My recent project, Jack and Diane considers matriarchal lineages (in dance and in family) in relation to the possibility of visibilizing the omnipresence of whiteness in our US music, dance, and cultural heritage. I see this intervention as an imperative as a tap dancer, a bootstraps music producer, and a staunch anti-racist practitioner. I believe in the power of dance as a transformative mode of knowing the intricate, delicate complexities ourselves, our environments, and our histories.
Bio
Elliot has presented their choreographic work all through the Midwest and East Coast including at the Ailey Citigroup Theater and Abrons Arts Center in Manhattan, NY, the Center for Performance Research and Triskelion Center for the Arts in Brookyln, NY, and the Boston Center for the Arts.
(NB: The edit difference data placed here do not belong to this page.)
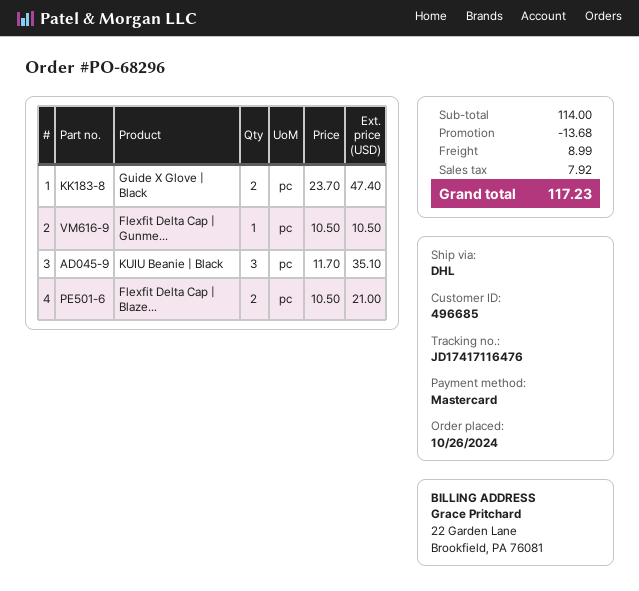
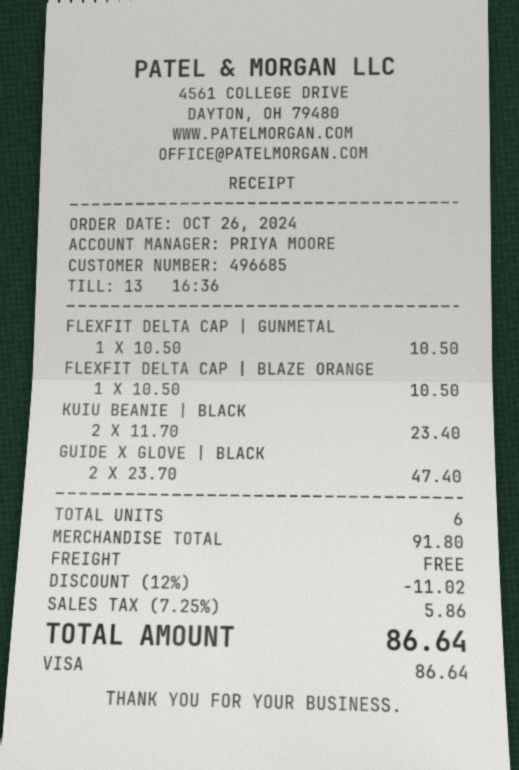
payment method: Mastercard -> Visa
KUIU Beanie | Black: 3 x 11.70 = 35.10 -> 2 x 11.70 = 23.40
Flexfit Delta Cap | Blaze...: 2 x 10.50 = 21.00 -> 1 x 10.50 = 10.50
subtotal: 114.00 -> 91.80
discount: 13.68 -> 11.02
shipping: 8.99 -> 0.00
tax: 7.92 -> 5.86
total: 117.23 -> 86.64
Most recently, they have shared solos with artists from Illinois in various settings as part of their long-term open source choreography project. Additionally, their choreography for live theatre has been seen at the Dick Van Dyke Auditorium, Agecroft Hall, and most recently in a production of SpongeBob: The Musical! at Parkland College. In addition to extensively performing their own work, Elliot has performed and toured including as part of works by Sara Hook, Jenefer Davies, and Rachel Rizzuto.
Video mediation has been a consistent choreographic tool for Elliot since they began making work. They move reflexively between live and recorded material as a method for eluding or elucidating the failures of either. They have created video works in several genres including lyric videos, music videos, screen dances, and video art studies. Most recently, they were commissioned by Links Hall in Chicago, IL to create MASCCHAOS as part of the 2021 Co-MISSION festival of new works, which has been programmed by other festivals since its premiere.
Additionally, Elliot has designed lights for numerous dance performances including their own work. Elliot released a full-length pop album in 2016 (selftalk) under the moniker Elliot Reza. They went on to study songwriting with Drs. Julie Jordan Gunn and Stephen Taylor and have since self-produced and released several follow-up singles and companion videos for each song. Most recently, they created the sound score for Jennifer Monson's heap loose, in collaboration with Dr. Joy Yang. They have an active photography practice that includes portraiture and dance photography. Elliot‘s written research also appears in publications including Integers, Electronic Journal of Combinatorial Number Theory and PARtake, The Journal of Performance as Research (V.3 I.1) as well as on their website: elliotreza.com.
Elliot sits at the intersection of disability, neurodivergence, and queerness. They hold a Bachelor of Science in Mathematics from Washington and Lee University and a Master of Fine Arts in Dance from the University of Illinois, where they studied with Dr. Cynthia Oliver, Jennifer Monson, Sara Hook, Tere O’Connor, and other esteemed faculty in and outside of dance. They currently serve as administrator, assistant media coordinator, and lecturer for Dance at Illinois.